▶ _DATA IN THIS EXERCISE_
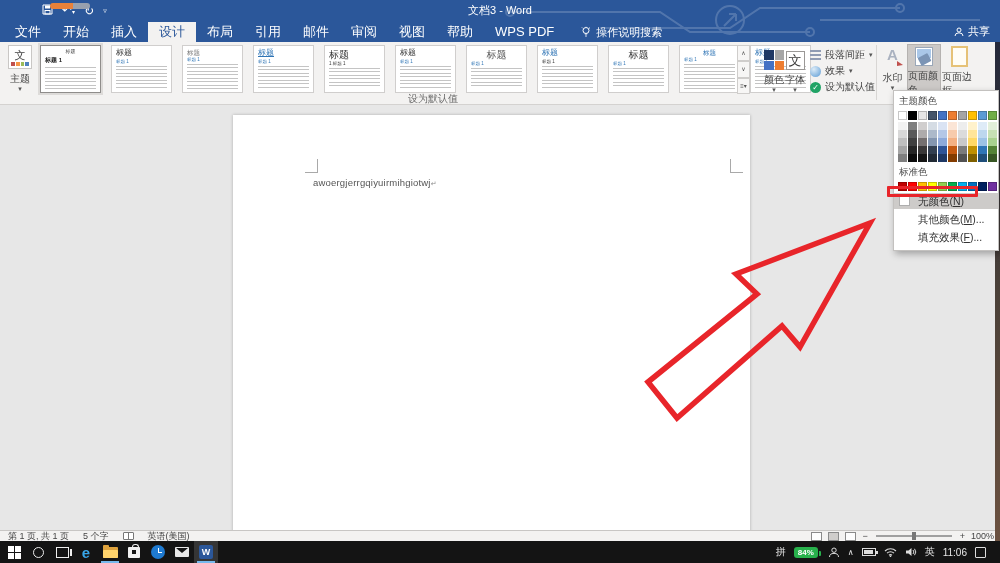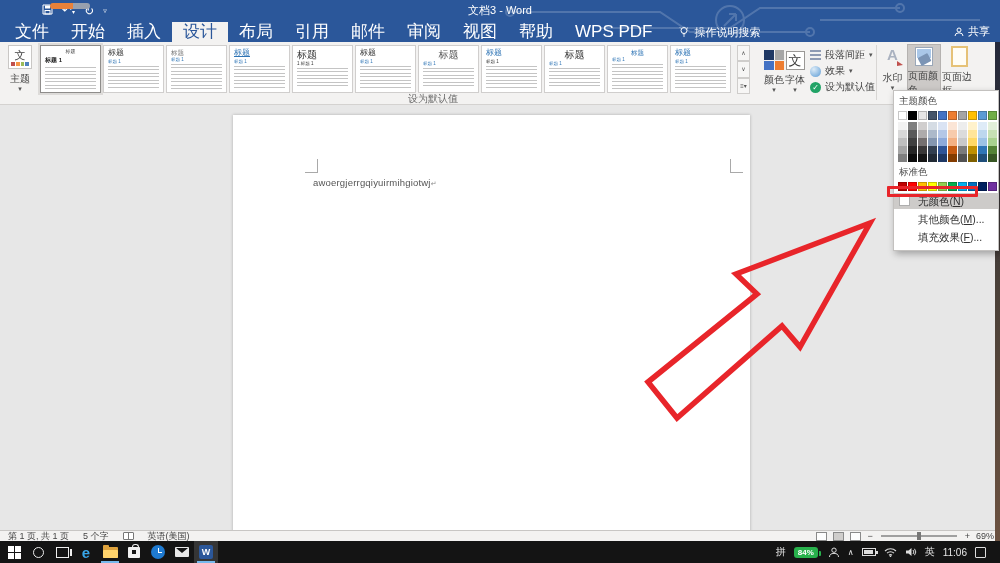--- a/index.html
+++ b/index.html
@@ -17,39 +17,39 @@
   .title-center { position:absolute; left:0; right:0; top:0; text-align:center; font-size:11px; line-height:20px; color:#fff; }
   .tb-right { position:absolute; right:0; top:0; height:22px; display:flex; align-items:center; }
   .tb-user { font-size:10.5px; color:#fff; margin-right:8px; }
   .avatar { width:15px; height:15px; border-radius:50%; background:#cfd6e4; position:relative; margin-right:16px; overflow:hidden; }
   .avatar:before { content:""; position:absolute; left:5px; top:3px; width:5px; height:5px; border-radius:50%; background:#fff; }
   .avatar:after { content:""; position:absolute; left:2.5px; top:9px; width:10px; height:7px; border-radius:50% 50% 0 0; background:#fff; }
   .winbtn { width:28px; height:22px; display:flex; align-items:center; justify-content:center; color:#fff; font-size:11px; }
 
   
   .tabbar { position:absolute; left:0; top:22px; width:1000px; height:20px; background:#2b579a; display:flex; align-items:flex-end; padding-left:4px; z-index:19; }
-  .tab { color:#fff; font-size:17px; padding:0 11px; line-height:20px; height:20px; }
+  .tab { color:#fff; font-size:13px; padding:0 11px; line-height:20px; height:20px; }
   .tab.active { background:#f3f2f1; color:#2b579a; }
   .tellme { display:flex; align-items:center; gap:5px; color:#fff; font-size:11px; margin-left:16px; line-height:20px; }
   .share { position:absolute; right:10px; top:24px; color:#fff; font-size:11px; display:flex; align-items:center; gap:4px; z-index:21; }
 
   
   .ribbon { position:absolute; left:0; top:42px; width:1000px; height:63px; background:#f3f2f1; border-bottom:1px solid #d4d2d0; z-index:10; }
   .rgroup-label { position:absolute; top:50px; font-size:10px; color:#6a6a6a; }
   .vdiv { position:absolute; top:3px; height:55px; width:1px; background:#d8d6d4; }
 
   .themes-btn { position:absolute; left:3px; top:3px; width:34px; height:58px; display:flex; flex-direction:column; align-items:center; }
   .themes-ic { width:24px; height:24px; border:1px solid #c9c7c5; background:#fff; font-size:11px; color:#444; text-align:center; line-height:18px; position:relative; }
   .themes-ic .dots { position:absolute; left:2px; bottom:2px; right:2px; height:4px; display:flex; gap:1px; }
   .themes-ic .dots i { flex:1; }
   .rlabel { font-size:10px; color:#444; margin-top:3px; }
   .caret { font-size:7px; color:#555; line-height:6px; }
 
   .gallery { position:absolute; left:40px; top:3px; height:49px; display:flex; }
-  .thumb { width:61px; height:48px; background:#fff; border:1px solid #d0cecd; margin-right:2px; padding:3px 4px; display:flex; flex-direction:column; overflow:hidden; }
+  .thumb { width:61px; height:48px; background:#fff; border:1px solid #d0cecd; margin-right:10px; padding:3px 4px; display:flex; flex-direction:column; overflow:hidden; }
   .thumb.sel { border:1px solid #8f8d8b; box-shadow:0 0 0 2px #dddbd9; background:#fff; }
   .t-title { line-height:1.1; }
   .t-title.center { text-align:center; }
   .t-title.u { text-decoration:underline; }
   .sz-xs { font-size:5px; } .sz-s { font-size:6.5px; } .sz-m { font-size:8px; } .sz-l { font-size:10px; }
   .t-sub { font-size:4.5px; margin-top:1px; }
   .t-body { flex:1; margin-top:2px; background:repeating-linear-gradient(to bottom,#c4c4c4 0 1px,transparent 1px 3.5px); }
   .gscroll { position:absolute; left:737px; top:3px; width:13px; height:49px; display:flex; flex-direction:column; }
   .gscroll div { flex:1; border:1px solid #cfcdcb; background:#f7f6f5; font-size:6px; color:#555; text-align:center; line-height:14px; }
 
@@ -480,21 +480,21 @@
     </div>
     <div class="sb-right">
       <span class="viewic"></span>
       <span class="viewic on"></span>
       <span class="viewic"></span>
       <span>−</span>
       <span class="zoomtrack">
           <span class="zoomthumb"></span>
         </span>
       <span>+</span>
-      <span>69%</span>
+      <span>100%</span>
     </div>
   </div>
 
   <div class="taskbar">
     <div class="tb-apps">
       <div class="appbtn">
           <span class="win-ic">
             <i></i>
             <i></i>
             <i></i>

▶ _WHAT THE EXERCISE ASKS_
The reply should hold every entry above, given again exactly, but not a single picture.

▶ _SOLUTION FOR THIS EXERCISE_
--- a/index.html
+++ b/index.html
@@ -17,39 +17,39 @@
   .title-center { position:absolute; left:0; right:0; top:0; text-align:center; font-size:11px; line-height:20px; color:#fff; }
   .tb-right { position:absolute; right:0; top:0; height:22px; display:flex; align-items:center; }
   .tb-user { font-size:10.5px; color:#fff; margin-right:8px; }
   .avatar { width:15px; height:15px; border-radius:50%; background:#cfd6e4; position:relative; margin-right:16px; overflow:hidden; }
   .avatar:before { content:""; position:absolute; left:5px; top:3px; width:5px; height:5px; border-radius:50%; background:#fff; }
   .avatar:after { content:""; position:absolute; left:2.5px; top:9px; width:10px; height:7px; border-radius:50% 50% 0 0; background:#fff; }
   .winbtn { width:28px; height:22px; display:flex; align-items:center; justify-content:center; color:#fff; font-size:11px; }
 
   
   .tabbar { position:absolute; left:0; top:22px; width:1000px; height:20px; background:#2b579a; display:flex; align-items:flex-end; padding-left:4px; z-index:19; }
-  .tab { color:#fff; font-size:17px; padding:0 11px; line-height:20px; height:20px; }
+  .tab { color:#fff; font-size:13px; padding:0 11px; line-height:20px; height:20px; }
   .tab.active { background:#f3f2f1; color:#2b579a; }
   .tellme { display:flex; align-items:center; gap:5px; color:#fff; font-size:11px; margin-left:16px; line-height:20px; }
   .share { position:absolute; right:10px; top:24px; color:#fff; font-size:11px; display:flex; align-items:center; gap:4px; z-index:21; }
 
   
   .ribbon { position:absolute; left:0; top:42px; width:1000px; height:63px; background:#f3f2f1; border-bottom:1px solid #d4d2d0; z-index:10; }
   .rgroup-label { position:absolute; top:50px; font-size:10px; color:#6a6a6a; }
   .vdiv { position:absolute; top:3px; height:55px; width:1px; background:#d8d6d4; }
 
   .themes-btn { position:absolute; left:3px; top:3px; width:34px; height:58px; display:flex; flex-direction:column; align-items:center; }
   .themes-ic { width:24px; height:24px; border:1px solid #c9c7c5; background:#fff; font-size:11px; color:#444; text-align:center; line-height:18px; position:relative; }
   .themes-ic .dots { position:absolute; left:2px; bottom:2px; right:2px; height:4px; display:flex; gap:1px; }
   .themes-ic .dots i { flex:1; }
   .rlabel { font-size:10px; color:#444; margin-top:3px; }
   .caret { font-size:7px; color:#555; line-height:6px; }
 
   .gallery { position:absolute; left:40px; top:3px; height:49px; display:flex; }
-  .thumb { width:61px; height:48px; background:#fff; border:1px solid #d0cecd; margin-right:2px; padding:3px 4px; display:flex; flex-direction:column; overflow:hidden; }
+  .thumb { width:61px; height:48px; background:#fff; border:1px solid #d0cecd; margin-right:10px; padding:3px 4px; display:flex; flex-direction:column; overflow:hidden; }
   .thumb.sel { border:1px solid #8f8d8b; box-shadow:0 0 0 2px #dddbd9; background:#fff; }
   .t-title { line-height:1.1; }
   .t-title.center { text-align:center; }
   .t-title.u { text-decoration:underline; }
   .sz-xs { font-size:5px; } .sz-s { font-size:6.5px; } .sz-m { font-size:8px; } .sz-l { font-size:10px; }
   .t-sub { font-size:4.5px; margin-top:1px; }
   .t-body { flex:1; margin-top:2px; background:repeating-linear-gradient(to bottom,#c4c4c4 0 1px,transparent 1px 3.5px); }
   .gscroll { position:absolute; left:737px; top:3px; width:13px; height:49px; display:flex; flex-direction:column; }
   .gscroll div { flex:1; border:1px solid #cfcdcb; background:#f7f6f5; font-size:6px; color:#555; text-align:center; line-height:14px; }
 
@@ -480,21 +480,21 @@
     </div>
     <div class="sb-right">
       <span class="viewic"></span>
       <span class="viewic on"></span>
       <span class="viewic"></span>
       <span>−</span>
       <span class="zoomtrack">
           <span class="zoomthumb"></span>
         </span>
       <span>+</span>
-      <span>69%</span>
+      <span>100%</span>
     </div>
   </div>
 
   <div class="taskbar">
     <div class="tb-apps">
       <div class="appbtn">
           <span class="win-ic">
             <i></i>
             <i></i>
             <i></i>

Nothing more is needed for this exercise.